La nostra copiosa documentazione attuale mostra che prima dell’esistenza delle tradizioni scritte, le tradizioni orali, organo delle tra­smissioni del messaggio all’interno delle comunità, hanno giocato un ruolo essenziale visibile nella coerenza e nella continuità dei documenti religiosi: rappresentazioni, riti funerari, affreschi, simboli, figure divine. L’istituzione religiosa è stata l’organo della coerenza delle idee e della trasmissione delle dottrine, dei simboli e dei riti.

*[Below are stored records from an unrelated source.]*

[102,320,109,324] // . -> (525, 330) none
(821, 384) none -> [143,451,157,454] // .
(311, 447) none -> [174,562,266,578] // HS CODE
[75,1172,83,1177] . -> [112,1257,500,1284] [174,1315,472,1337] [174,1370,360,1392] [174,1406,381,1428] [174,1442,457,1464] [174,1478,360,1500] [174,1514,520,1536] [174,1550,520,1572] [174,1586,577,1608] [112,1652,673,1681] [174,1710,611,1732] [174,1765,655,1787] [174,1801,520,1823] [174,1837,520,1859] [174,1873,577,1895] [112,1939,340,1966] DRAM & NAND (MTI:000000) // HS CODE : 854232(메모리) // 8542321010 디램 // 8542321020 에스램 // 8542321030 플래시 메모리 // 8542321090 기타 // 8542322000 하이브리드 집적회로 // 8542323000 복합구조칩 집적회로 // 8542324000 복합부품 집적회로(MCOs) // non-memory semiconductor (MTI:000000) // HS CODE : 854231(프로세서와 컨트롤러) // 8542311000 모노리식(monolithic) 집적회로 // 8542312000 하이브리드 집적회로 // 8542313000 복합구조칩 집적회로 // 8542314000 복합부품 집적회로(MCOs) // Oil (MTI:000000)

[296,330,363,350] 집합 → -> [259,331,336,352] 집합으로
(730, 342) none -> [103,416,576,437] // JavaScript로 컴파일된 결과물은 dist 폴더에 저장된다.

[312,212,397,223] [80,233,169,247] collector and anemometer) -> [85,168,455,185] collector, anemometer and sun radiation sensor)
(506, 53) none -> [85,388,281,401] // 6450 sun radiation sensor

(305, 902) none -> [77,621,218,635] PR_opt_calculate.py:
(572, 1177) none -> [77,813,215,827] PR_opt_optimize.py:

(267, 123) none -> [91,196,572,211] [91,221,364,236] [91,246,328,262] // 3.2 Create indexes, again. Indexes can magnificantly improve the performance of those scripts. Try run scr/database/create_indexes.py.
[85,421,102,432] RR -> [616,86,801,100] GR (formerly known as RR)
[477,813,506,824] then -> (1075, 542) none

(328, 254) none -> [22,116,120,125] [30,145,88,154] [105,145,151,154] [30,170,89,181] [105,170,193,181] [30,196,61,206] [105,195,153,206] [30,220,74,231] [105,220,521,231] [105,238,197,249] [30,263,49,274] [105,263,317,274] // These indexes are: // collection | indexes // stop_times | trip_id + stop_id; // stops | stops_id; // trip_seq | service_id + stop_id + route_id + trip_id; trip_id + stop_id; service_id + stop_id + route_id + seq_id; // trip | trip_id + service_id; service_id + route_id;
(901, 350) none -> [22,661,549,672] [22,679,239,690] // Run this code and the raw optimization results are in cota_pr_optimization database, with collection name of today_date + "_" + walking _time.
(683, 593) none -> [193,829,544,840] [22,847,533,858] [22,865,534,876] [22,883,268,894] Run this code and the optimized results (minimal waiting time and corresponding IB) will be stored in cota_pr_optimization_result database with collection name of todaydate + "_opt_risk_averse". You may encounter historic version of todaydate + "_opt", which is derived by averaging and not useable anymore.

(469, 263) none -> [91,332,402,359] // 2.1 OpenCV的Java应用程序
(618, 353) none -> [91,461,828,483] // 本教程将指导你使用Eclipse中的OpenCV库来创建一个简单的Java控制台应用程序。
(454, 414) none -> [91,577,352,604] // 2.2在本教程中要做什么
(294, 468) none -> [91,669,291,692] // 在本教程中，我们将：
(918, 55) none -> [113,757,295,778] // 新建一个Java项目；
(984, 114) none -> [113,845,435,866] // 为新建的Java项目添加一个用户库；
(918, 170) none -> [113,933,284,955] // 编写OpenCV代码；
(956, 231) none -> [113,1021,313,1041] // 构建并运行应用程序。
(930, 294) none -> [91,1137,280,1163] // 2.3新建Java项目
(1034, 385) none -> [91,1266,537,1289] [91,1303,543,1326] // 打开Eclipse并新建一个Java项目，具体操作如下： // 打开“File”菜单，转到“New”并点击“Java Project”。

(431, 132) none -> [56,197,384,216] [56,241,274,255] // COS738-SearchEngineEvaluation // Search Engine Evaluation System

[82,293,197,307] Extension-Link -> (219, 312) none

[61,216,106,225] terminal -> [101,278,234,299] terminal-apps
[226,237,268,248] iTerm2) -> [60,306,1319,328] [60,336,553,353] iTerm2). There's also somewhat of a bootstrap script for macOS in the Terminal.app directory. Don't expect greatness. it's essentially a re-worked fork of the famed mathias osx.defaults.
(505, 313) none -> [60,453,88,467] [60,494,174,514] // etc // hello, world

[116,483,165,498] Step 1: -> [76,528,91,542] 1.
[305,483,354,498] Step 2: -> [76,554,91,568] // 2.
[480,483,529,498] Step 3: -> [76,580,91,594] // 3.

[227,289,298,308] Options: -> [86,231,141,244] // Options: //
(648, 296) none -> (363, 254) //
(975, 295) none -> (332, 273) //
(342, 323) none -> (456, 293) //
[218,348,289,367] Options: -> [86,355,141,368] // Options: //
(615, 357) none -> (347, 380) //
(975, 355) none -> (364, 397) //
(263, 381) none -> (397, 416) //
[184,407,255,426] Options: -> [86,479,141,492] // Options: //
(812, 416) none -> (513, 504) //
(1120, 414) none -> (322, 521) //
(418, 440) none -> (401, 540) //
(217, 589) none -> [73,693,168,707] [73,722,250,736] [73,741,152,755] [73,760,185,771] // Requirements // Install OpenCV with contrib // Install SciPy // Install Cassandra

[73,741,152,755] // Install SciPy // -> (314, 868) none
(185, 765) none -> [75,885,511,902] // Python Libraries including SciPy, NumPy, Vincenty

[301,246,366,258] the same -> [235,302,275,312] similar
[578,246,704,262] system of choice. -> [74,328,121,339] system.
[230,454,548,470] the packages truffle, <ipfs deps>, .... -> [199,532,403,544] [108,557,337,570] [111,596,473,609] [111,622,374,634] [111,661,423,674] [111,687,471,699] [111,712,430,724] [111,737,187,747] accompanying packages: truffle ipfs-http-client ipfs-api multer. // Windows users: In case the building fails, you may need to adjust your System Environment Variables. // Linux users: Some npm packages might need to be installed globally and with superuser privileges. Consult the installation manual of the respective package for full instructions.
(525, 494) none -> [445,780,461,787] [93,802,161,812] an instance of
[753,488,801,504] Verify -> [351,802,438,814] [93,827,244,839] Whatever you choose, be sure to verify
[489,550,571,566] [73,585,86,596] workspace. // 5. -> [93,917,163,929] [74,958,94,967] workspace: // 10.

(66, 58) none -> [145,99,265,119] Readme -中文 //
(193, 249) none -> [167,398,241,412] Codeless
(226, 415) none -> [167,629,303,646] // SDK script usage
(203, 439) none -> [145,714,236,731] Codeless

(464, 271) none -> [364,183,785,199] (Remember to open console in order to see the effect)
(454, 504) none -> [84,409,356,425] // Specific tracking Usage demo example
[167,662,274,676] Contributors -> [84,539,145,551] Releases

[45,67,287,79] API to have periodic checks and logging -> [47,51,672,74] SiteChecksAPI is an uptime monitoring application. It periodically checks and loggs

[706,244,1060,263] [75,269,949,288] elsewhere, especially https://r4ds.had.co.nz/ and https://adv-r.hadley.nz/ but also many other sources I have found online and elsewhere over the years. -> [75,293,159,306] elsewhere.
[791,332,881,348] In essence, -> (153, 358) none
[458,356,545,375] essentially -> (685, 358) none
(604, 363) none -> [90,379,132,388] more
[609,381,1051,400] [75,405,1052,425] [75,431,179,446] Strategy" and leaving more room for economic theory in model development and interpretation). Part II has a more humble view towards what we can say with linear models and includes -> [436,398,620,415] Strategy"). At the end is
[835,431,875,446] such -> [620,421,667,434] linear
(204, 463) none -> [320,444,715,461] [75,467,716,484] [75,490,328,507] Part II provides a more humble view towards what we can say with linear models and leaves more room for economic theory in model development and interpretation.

2. Il vocabolario del sacro

Al termine della sua lunga marcia, l’homo sapiens divenuto sapiens sapiens nel paleolitico superiore ha cominciato a comunicare il suo pensiero moltiplicando segni e simboli. Più di cinque millenni fa ha cominciato a fissare nella pietra, nell’argilla, sul papiro, sulla pergame­na, sul legno e su altri materiali il suo discor­so relativo alla sua esperienza del sacro e alle sue credenze. A questo fine egli ha creato parole e sviluppato tutto un vocabolario: è l’origine del linguaggio del sacro. Attraverso la parola sakros, trovata a Roma con il Lapis niger del forum nel 1899, iscrizione datata agli inizi dell’epoca regale, entriamo nella linea del vocabolario del sacro. Derivato dal radicale Sak– questo vocabolo è all’ origine della formulazione del sacro: in germanico sakan, in hittito saklai, in greco hagios e hagnos, in osco sakrim, in antico islandese saka. Da sak- derivano sacer e sanctus. In conclusione, a partire dal radicale sak-, l’homo religiosus indo-europeo ha espresso il suo pensiero, generatore del suo comportamento.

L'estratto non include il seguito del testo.